Healthcare News & Insights

Payments may increase for hospitals – but there’s a catch

Good news: Medicare payments for inpatient services are expected to increase next year, according to a new proposed rule from the Centers for Medicare & Medicaid Services (CMS). But because of several federal regulations, some facilities may not see a huge increase in reimbursement – and some may even see a decrease. 

ThinkstockPhotos-455230671The new CMS proposed rule will update the terms of the Medicare inpatient prospective payment system (IPPS) to provide increases for operating and capital-related costs for acute care hospitals and other hospitals that aren’t paid under the IPPS, according to a notice from the Federal Register.

Due to increases in these costs, CMS proposed a general payment update of 2.7%.

However, as described in the rule, this increase will be adjusted downward for several reasons. There will be a 0.6% cut due to productivity in the healthcare market, and a 0.2% cut because of the terms of the Affordable Care Act. And hospitals will lose an additional 0.8% due to a combination of regulations in the American Taxpayer Relief Act of 2012, and documentation and coding changes for reporting various services.

Overall, this means most acute care hospitals will only see a payment increase of about 1.1%, per an article written in Fierce Health Finance.

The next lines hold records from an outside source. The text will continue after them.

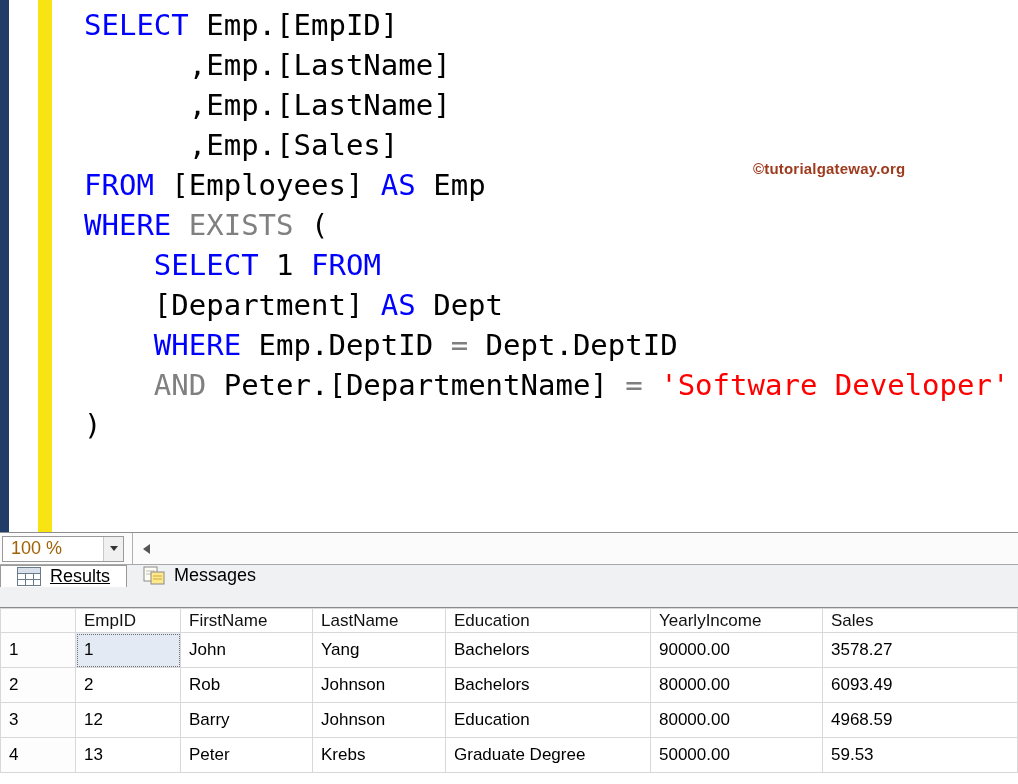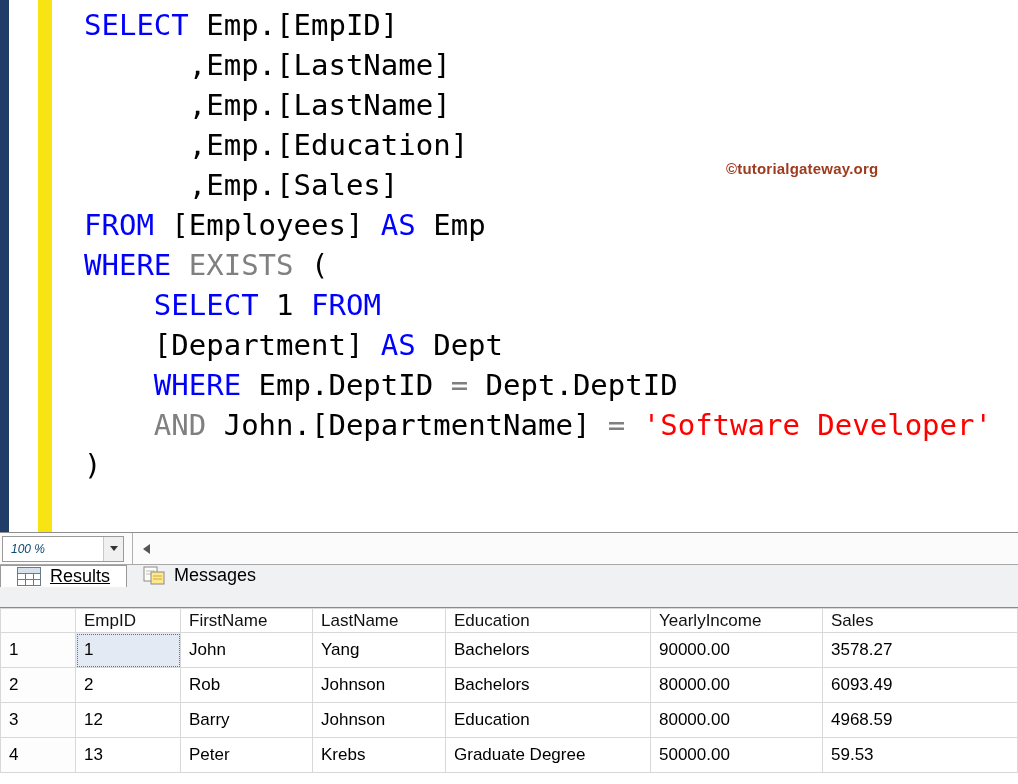--- a/index.html
+++ b/index.html
@@ -70,7 +70,6 @@
         <div class="code-line"><span class="tok-kw">SELECT</span><span class="tok-pl"> Emp.[EmpID]</span></div>
         <div class="code-line"><span class="tok-pl">      ,Emp.[LastName]</span></div>
         <div class="code-line"><span class="tok-pl">      ,Emp.[LastName]</span></div>
-        <div class="code-line"><span class="tok-pl">      ,Emp.[Education]</span></div>
         <div class="code-line"><span class="tok-pl">      ,Emp.[Sales]</span></div>
         <div class="code-line"><span class="tok-kw">FROM</span><span class="tok-pl"> [Employees] </span><span class="tok-kw">AS</span><span class="tok-pl"> Emp</span></div>
         <div class="code-line"><span class="tok-kw">WHERE</span><span class="tok-pl"> </span><span class="tok-op">EXISTS</span><span class="tok-pl"> (</span></div>

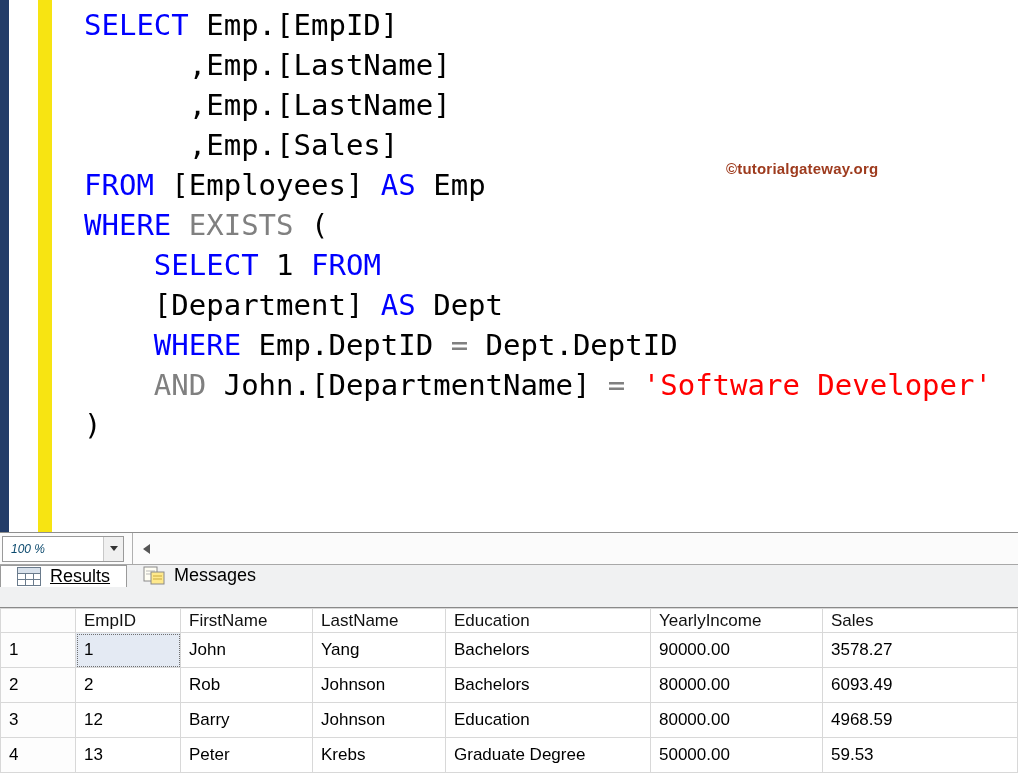--- a/index.html
+++ b/index.html
@@ -20,7 +20,7 @@
   .tok-op  { color:var(--operator,#808080); }
   .tok-str { color:var(--string,#ff0000); }
   .tok-pl  { color:var(--plain,#000); }
-  .watermark { position:absolute; left:726px; top:160px; font-size:15px; font-weight:bold;
+  .watermark { position:absolute; left:753px; top:160px; font-size:15px; font-weight:bold;
                letter-spacing:.2px; color:var(--watermark,#9e3b1e); }
 
   

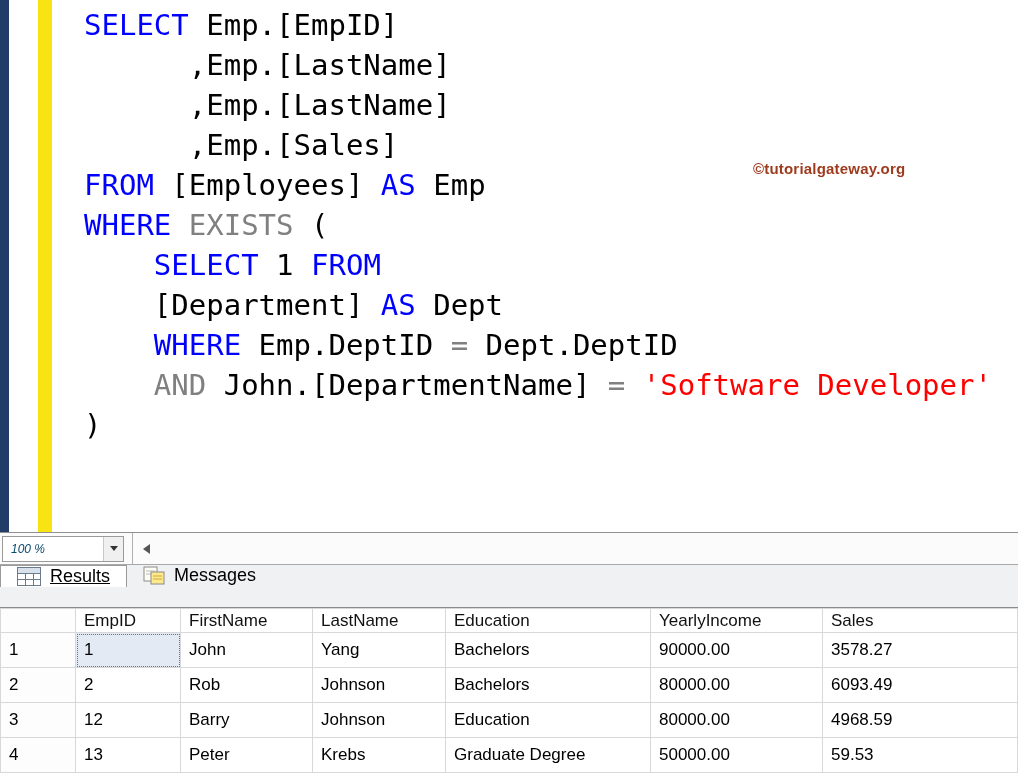--- a/index.html
+++ b/index.html
@@ -76,7 +76,7 @@
         <div class="code-line"><span class="tok-pl">    </span><span class="tok-kw">SELECT</span><span class="tok-pl"> 1 </span><span class="tok-kw">FROM</span></div>
         <div class="code-line"><span class="tok-pl">    [Department] </span><span class="tok-kw">AS</span><span class="tok-pl"> Dept</span></div>
         <div class="code-line"><span class="tok-pl">    </span><span class="tok-kw">WHERE</span><span class="tok-pl"> Emp.DeptID </span><span class="tok-op">=</span><span class="tok-pl"> Dept.DeptID</span></div>
-        <div class="code-line"><span class="tok-pl">    </span><span class="tok-op">AND</span><span class="tok-pl"> John.[DepartmentName] </span><span class="tok-op">=</span><span class="tok-pl"> </span><span class="tok-str">'Software Developer'</span></div>
+        <div class="code-line"><span class="tok-pl">    </span><span class="tok-op">AND</span><span class="tok-pl"> Peter.[DepartmentName] </span><span class="tok-op">=</span><span class="tok-pl"> </span><span class="tok-str">'Software Developer'</span></div>
         <div class="code-line"><span class="tok-pl">)</span></div>
       </div>
     <div class="watermark">©tutorialgateway.org</div>

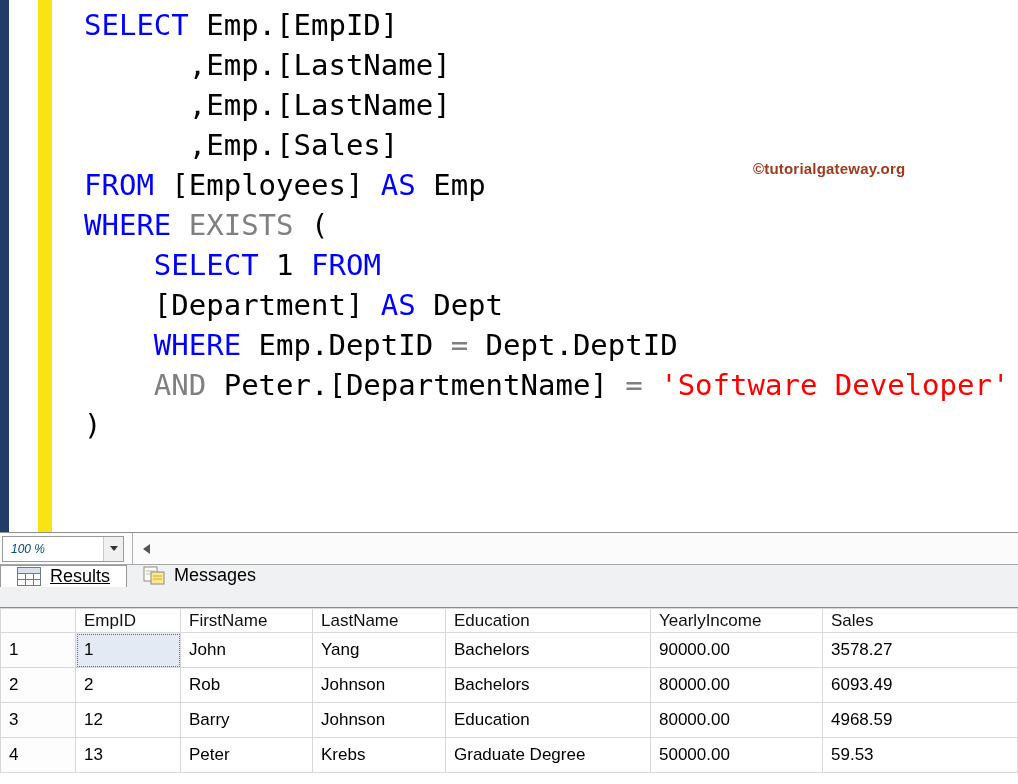--- a/index.html
+++ b/index.html
@@ -28,7 +28,7 @@
                display:flex; align-items:center; }
   .zoom-combo { margin-left:2px; width:122px; height:26px; background:#fff;
                 border:1px solid #9a9a9a; display:flex; align-items:stretch; }
-  .zoom-value { flex:1; display:flex; align-items:center; padding-left:8px; font-size:12px; color:#0c4a6e;font-style:italic; }
+  .zoom-value { flex:1; display:flex; align-items:center; padding-left:8px; font-size:18px; color:#a16207; }
   .zoom-arrow-btn { width:20px; background:#f0f0f0; border-left:1px solid #c8c8c8;
                     display:flex; align-items:center; justify-content:center; }
   .tri-down { width:0; height:0; border-left:4px solid transparent; border-right:4px solid transparent;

Mixed bag for long term care hospitals

For long term care hospitals, which were specifically singled out in the proposed rule, the news is even more somber. Taking all the cuts into account, plus a new site-neutral payment system that would decrease reimbursement for some long term care facilities, payments will actually be lower than those received in 2015.

An article on the American Hospital Association’s (AHA) website lays out the new payment system for long term care hospitals.

Instead of the site neutral payment system, CMS will establish a two-tiered system where approximately half of long term care facilities will be paid the site-neutral amount, which will be determined based on the IPPS. The other half will be paid higher rates under the old system.

Long term care hospitals that will be eligible for the higher payment rates must meet three specific criteria when billing services:

  1. The patient must be “immediately discharged” from an inpatient hospital paid under the IPPS to the long term care hospital.
  2. The patient can’t have a principal diagnosis related to a psychiatric or rehabilitation condition.
  3. The patient must have either received at least three days of care in an intensive care unit or a critical care unit during the previous inpatient hospital stay, or have a condition requiring over 96 hours of ventilator care.

If patients don’t meet these requirements, the hospital will receive the lower, site-neutral payment for their care.

When considering these changes, the AHA estimates that payments to long term care hospitals could be almost 5% lower than those distributed in FY 2015.

Overall effect on payment

So while many inpatient hospitals will have a bit of wiggle room in their budgets with a payment increase, long term care facilities may have to take a closer look at their patient mix to see whether they’ll be losing money or experiencing a jump in reimbursement due to CMS’ proposed rule.

The rule won’t go into effect until mid-summer, and CMS is still accepting comments from hospitals and other affected parties. If you’d like to lobby on behalf of your hospital’s interests, contact CMS directly by leaving a comment about the proposal at regulations.gov.